Resinous and tarry materials have been valuable commodities since prehistory as their widespread use for numerous purposes indicates, but remain largely neglected by archaeological research, in part due to their poor preservation and the need for chemical analyses to identify them. This paper explores the use of these plant exudates in northern Greece and the Balkans during the Early and Middle Holocene with the aim of documenting the production and use of tarry materials and the exploitation of woodland resources. To this end tarry material found on pottery from 10 neolithic settlements located in North Greece, Bulgaria and Serbia, spanning the Early to Late Neolithic periods (7th to 5th millennia BC), were analysed by gas chromatography-mass spectrometry (GC-MS) and identified using the biomarker approach. Data from analysis of wood charcoal found at Neolithic sites together with the pollen record have also been considered in order to assess the availability of raw materials to local populations.
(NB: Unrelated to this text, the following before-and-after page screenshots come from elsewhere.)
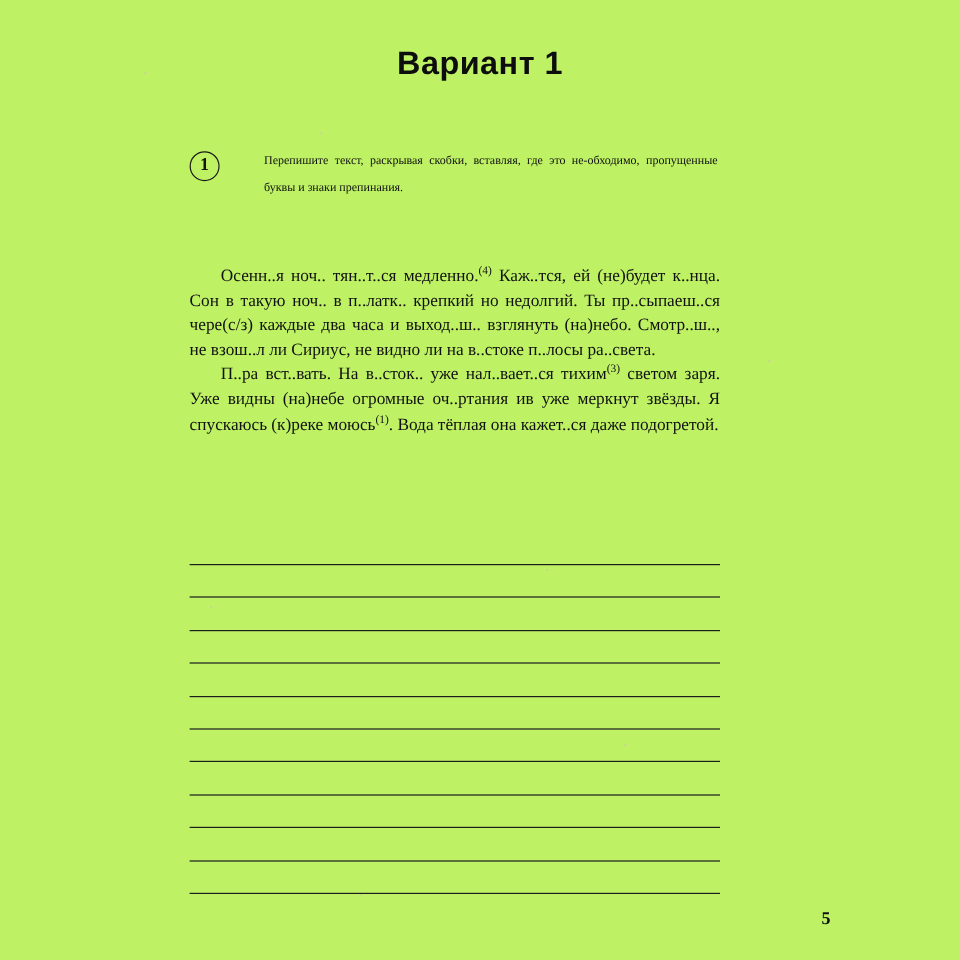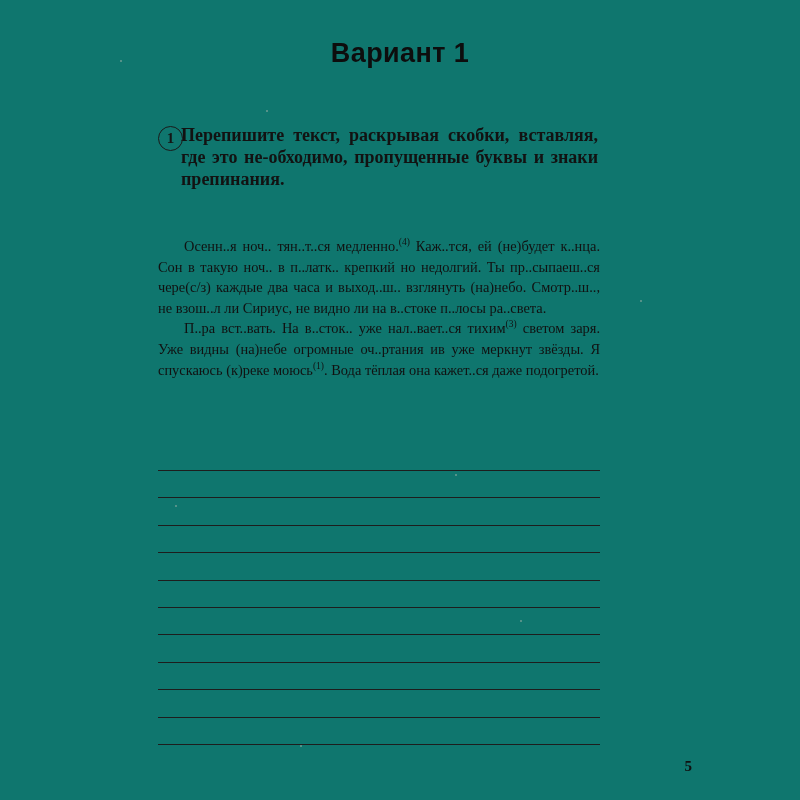--- a/index.html
+++ b/index.html
@@ -23,7 +23,7 @@
     top: 0;
     width: 800px;
     height: 800px;
-    background: #0f766e;
+    background: #bef264;
   }
 
   

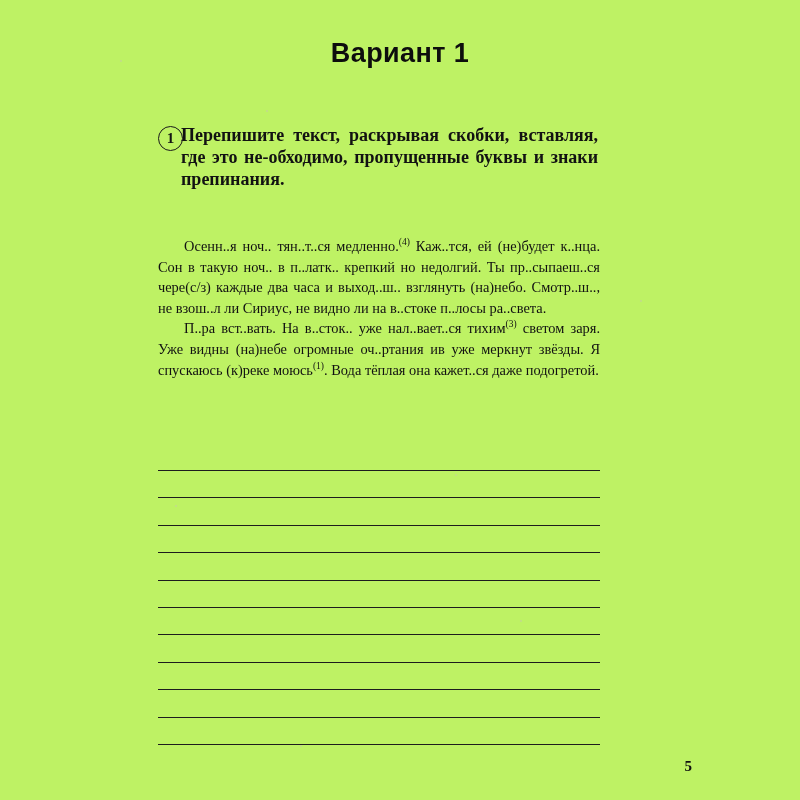--- a/index.html
+++ b/index.html
@@ -71,10 +71,10 @@
     font-family: "Liberation Serif", "DejaVu Serif", serif;
   }
   .task-text {
-    margin-left: 23px;
+    margin-left: 62px;
     font-family: "Liberation Serif", "DejaVu Serif", serif;
-    font-weight: bold;
-    font-size: 18px;
+    font-weight: normal;
+    font-size: 10px;
     line-height: 22px;
     text-align: justify;
     color: #121212;

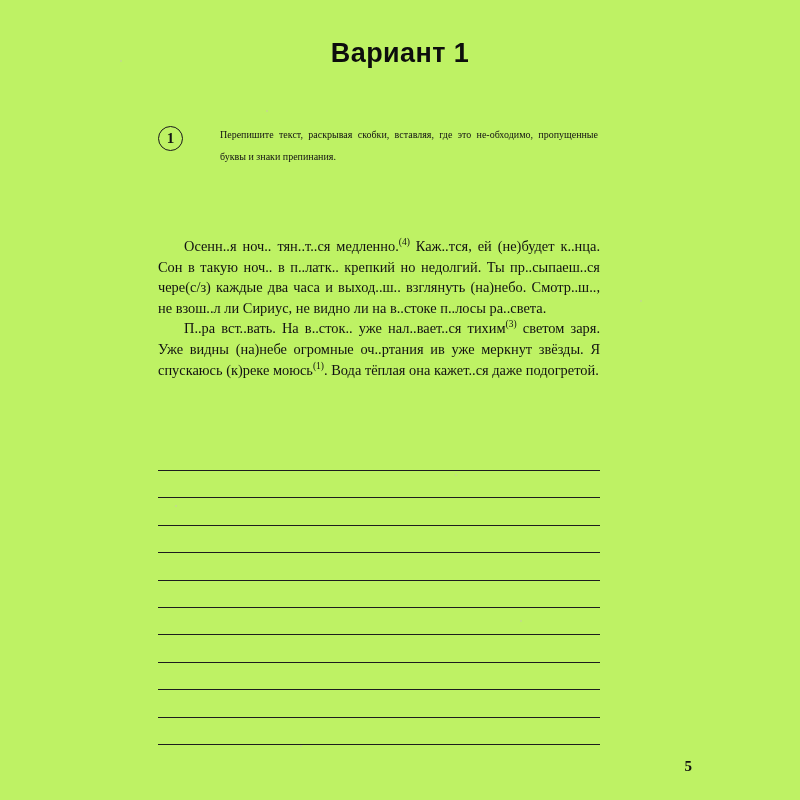--- a/index.html
+++ b/index.html
@@ -96,7 +96,7 @@
   .passage {
     position: absolute;
     left: 158px;
-    top: 236px;
+    top: 220px;
     width: 442px;
     font-size: 14.4px;
     line-height: 20.6px;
The results of biomolecular analysis show that birch-bark tar was almost exclusively used by Neolithic communities located in the Balkan hinterland, while a more complex picture arises for the northern Aegean area. Here, in addition to the predominant birch-bark tar, pine resin and pitch have also been identified as well as beeswax. The pollen and anthracological record suggest that birch existed in northern Greece and the Balkans hinterland during the Early Holocene, but must have been restricted to the uplands. Procurement of raw material may have taken place, therefore, at some distances from the settlements, involving the movement of people and raw materials or final products within the wider region. Chemical analysis provides evidence for variability in the production of tarry materials between settlements in northern Greece, while in the Balkan interior tar-making appears to have followed a more standardised recipe.